Paper No. 16
Presentation Time: 1:30 PM-4:30 PM
THE AGE OF PERIGLACIAL SLOPE DEPOSITS AND SOILS OF LATE GLACIAL TIME IN THE CENTRAL EUROPEAN HIGHLANDS
The Central Highlands of Germany were largely unglaciated during the Würm, and were subject to humid-cold periglacial climate. Extensive sheets of periglacial slope deposits partially fill the valley bottoms and mantle the mountains, foreland hills. Genesis and youngest age of the periglacial slope deposits is used as an important palaeoclimatic indicator. Although there is general agreement on the tripartite division of their lithostratigraphy, there is debate on the actual age of these deposits. The debate comes about because of conflicting interpretations of the efficacy of the Laacher See Tephra as a chronological marker.
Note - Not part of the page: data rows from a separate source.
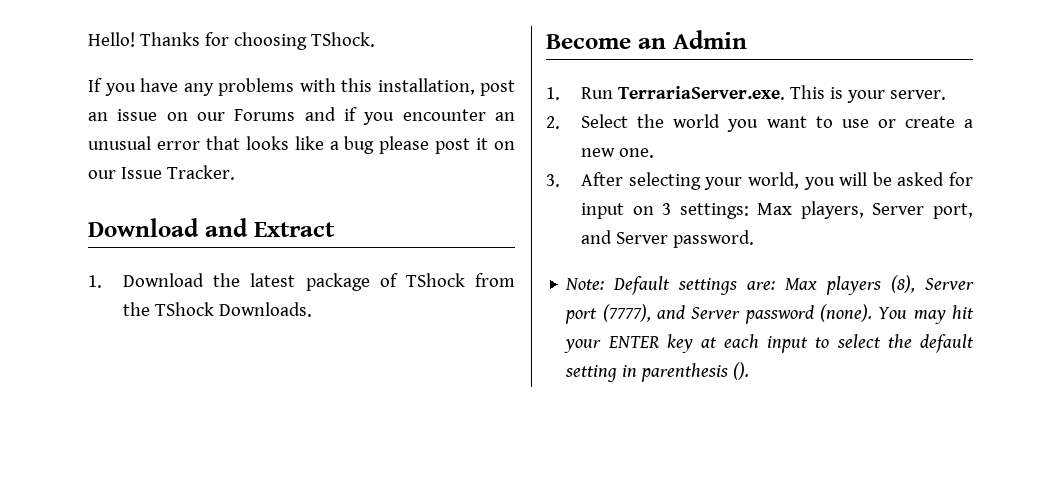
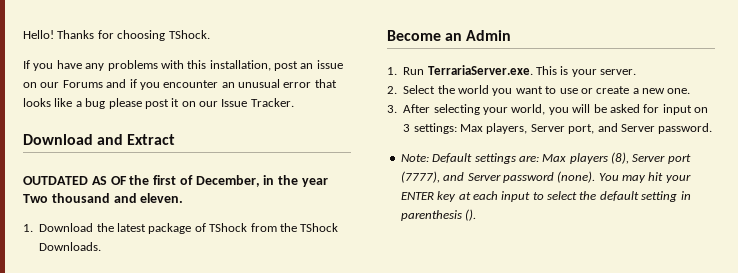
+ OUTDATED AS OF the first of December, in the year Two thousand and eleven.

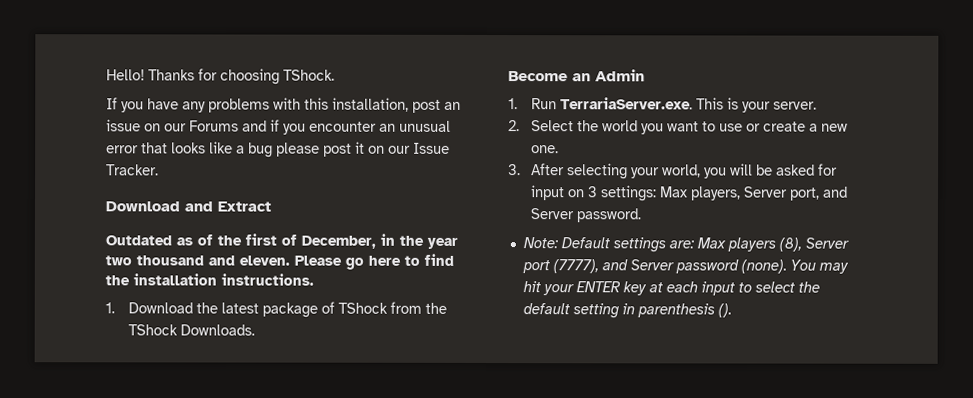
- OUTDATED AS OF the first of December, in the year Two thousand and eleven.
+ Outdated as of the first of December, in the year two thousand and eleven. Please go here to find the installation instructions.

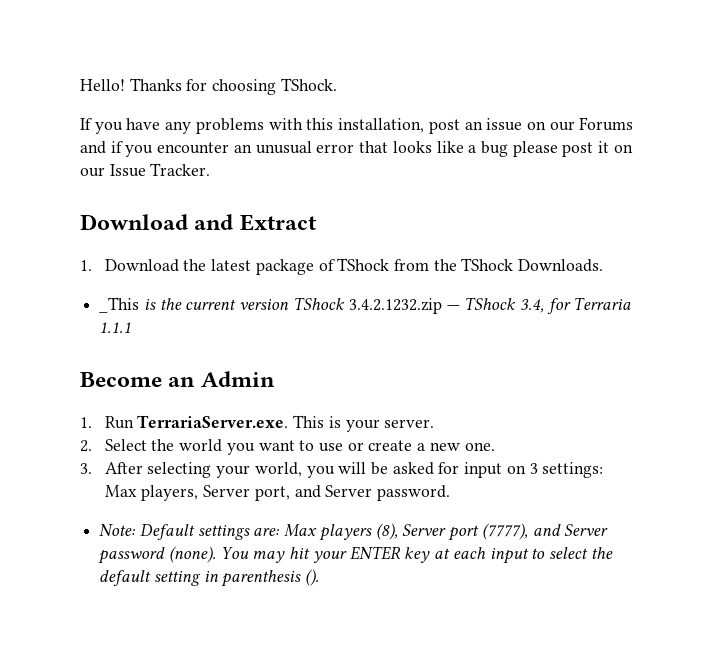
- Outdated as of the first of December, in the year two thousand and eleven. Please go here to find the installation instructions.
+ _This is the current version TShock 3.4.2.1232.zip — TShock 3.4, for Terraria 1.1.1

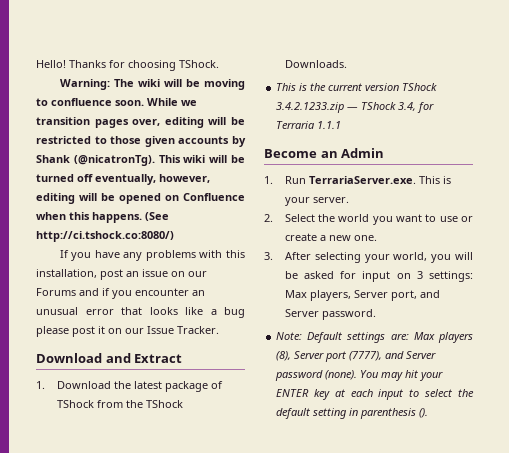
+ Warning: The wiki will be moving to confluence soon. While we transition pages over, editing will be restricted to those given accounts by Shank (@nicatronTg). This wiki will be turned off eventually, however, editing will be opened on Confluence when this happens. (See http://ci.tshock.co:8080/)
- _This is the current version TShock 3.4.2.1232.zip — TShock 3.4, for Terraria 1.1.1
+ This is the current version TShock 3.4.2.1233.zip — TShock 3.4, for Terraria 1.1.1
When the Plinian eruption of the Laacher See volcano occurred in Alleröd time its tephra plume extended over parts of the Central Highlands. Today, the tephra is often found as scattered shards intermingled with the periglacial deposits and, hence, some authors have assigned the periglacial slope deposits to a Younger Dryas age. The fact that the Laacher See tephra is found mixed with the periglacial slope deposits is, from the stratigraphical point of view, not a sufficient reason to conclude that the deposits are of the same age. It is in this context that our dates from several bogs whole over the Central European Highlands are critical in constraining the age of the periglacial slope deposits. In the case of Bavarian Forest peats just above the underlying periglacial slope deposits yielded radiocarbon dates which date the Upper Head, at a minimum, Older Dryas which is also consistent with palynological assignation of those bogs to the chronological Pollen Zone Ia. In the Fichtelgebirge the minimum age of the Upper Head is also Older Dryas, dated by radiocarbon. Palynological work assigned these bogs to the Alleröd. In the Harz, all the palynological data show that the bogs were initiated during the Younger Dryas itself. Therefore, the Upper Head below the bogs has to be older than Alleröd. In the Rhön bogs, the Laacher See Tephra is either found within the peat or lying as an undisturbed layer on the top of the Upper Head. The Rhön bog itself was growing during the Bölling. Hence, nowhere in our study sites can the Upper Head be of Younger Dryas age as presumed in the literature since 40 years.